Recorded data:

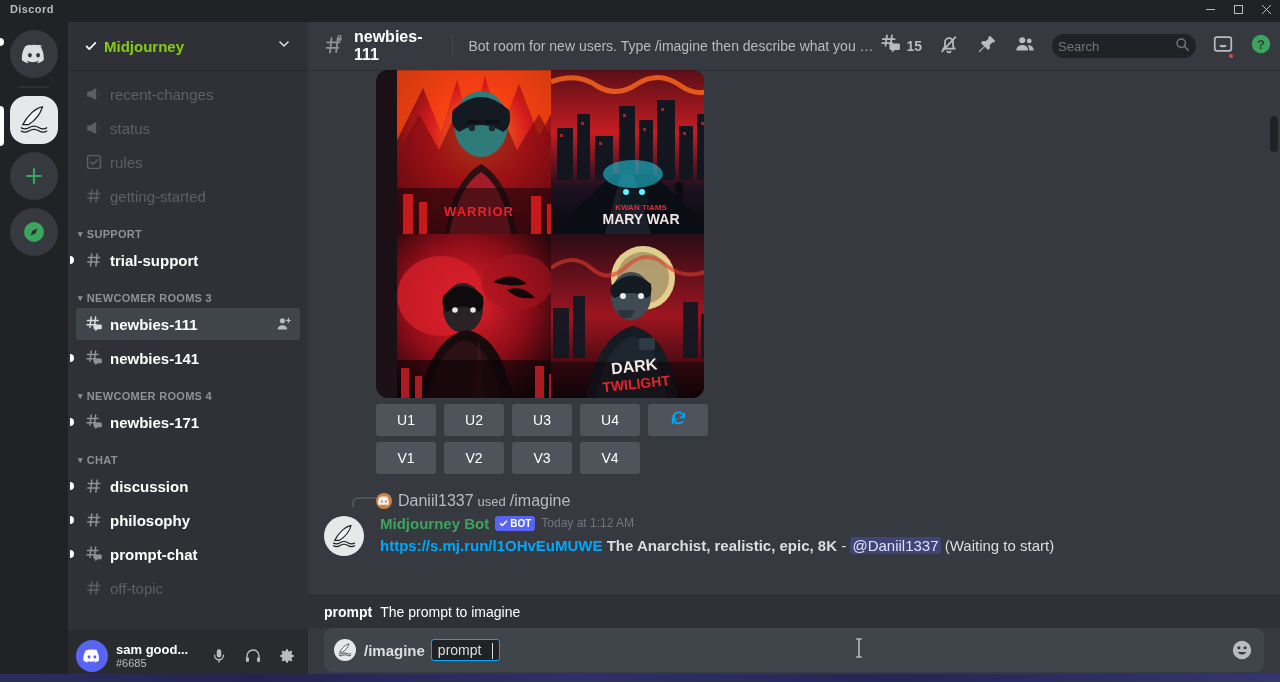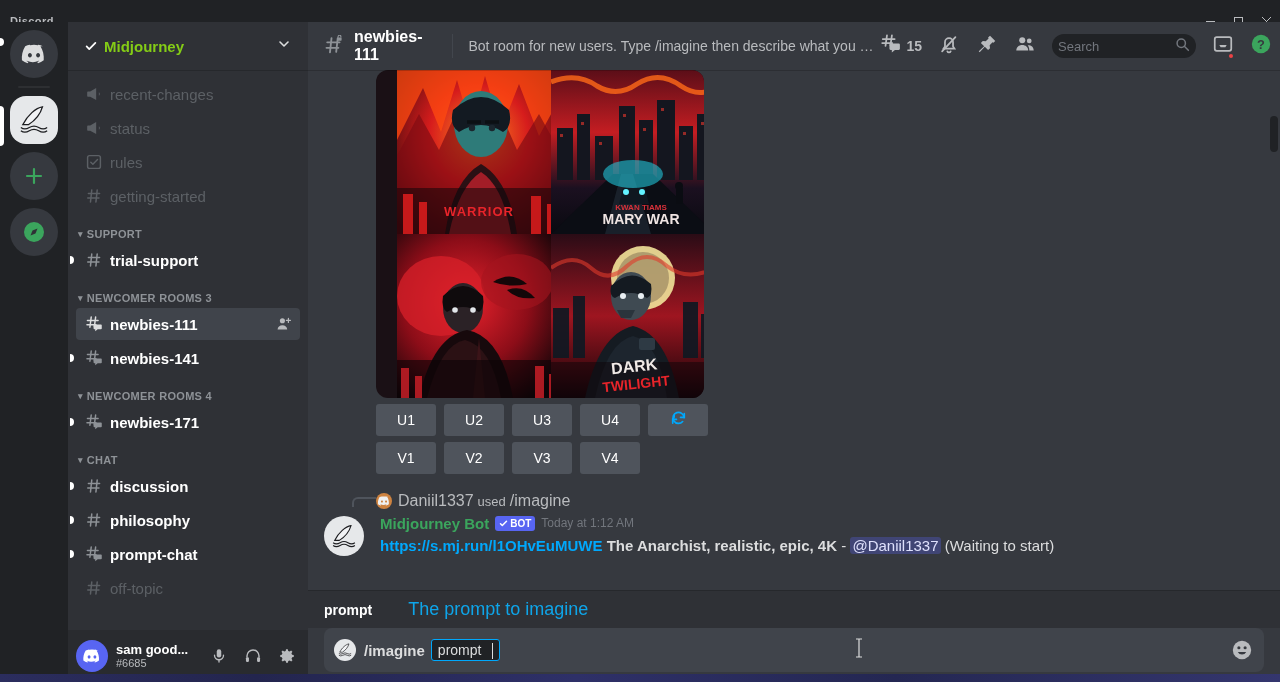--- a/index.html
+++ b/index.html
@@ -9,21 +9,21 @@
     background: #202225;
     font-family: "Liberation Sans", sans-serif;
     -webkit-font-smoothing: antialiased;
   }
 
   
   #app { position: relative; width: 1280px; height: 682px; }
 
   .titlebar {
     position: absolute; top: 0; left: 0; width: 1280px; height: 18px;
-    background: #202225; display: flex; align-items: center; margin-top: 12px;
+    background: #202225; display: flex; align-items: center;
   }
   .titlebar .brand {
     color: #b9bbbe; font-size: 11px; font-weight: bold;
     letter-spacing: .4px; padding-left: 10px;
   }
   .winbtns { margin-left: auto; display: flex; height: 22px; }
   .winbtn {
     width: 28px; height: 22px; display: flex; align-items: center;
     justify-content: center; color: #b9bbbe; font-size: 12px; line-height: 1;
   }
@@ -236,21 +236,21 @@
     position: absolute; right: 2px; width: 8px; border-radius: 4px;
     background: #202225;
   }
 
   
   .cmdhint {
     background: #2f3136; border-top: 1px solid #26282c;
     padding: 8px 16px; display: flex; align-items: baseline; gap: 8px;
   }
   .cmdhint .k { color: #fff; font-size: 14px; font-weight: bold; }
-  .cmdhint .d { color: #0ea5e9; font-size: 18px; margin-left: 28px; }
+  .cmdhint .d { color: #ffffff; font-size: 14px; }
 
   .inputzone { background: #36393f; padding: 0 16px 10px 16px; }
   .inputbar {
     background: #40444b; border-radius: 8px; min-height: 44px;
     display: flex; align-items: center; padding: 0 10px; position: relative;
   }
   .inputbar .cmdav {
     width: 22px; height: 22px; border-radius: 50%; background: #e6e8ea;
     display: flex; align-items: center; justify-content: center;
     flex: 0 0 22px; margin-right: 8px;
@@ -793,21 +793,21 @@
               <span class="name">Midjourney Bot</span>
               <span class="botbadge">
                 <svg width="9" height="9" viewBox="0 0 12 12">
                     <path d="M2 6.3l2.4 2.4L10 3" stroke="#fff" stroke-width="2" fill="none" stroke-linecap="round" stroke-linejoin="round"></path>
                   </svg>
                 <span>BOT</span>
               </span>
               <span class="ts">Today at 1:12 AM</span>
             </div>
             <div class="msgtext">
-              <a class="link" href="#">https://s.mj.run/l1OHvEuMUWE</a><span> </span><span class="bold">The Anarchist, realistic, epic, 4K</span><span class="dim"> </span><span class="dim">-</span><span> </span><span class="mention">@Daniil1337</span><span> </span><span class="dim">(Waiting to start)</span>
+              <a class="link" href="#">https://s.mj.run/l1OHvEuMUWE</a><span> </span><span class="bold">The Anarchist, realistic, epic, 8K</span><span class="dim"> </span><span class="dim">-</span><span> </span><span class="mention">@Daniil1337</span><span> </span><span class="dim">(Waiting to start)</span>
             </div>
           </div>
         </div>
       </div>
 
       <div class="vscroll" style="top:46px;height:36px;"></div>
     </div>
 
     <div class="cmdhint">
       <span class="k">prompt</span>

Work request |
Please show every line of the entries above that contains the word "display".

Your solution |
-    background: #202225; display: flex; align-items: center; margin-top: 12px;
+    background: #202225; display: flex; align-items: center;
   .winbtns { margin-left: auto; display: flex; height: 22px; }
     width: 28px; height: 22px; display: flex; align-items: center;
     padding: 8px 16px; display: flex; align-items: baseline; gap: 8px;
     display: flex; align-items: center; padding: 0 10px; position: relative;
     display: flex; align-items: center; justify-content: center;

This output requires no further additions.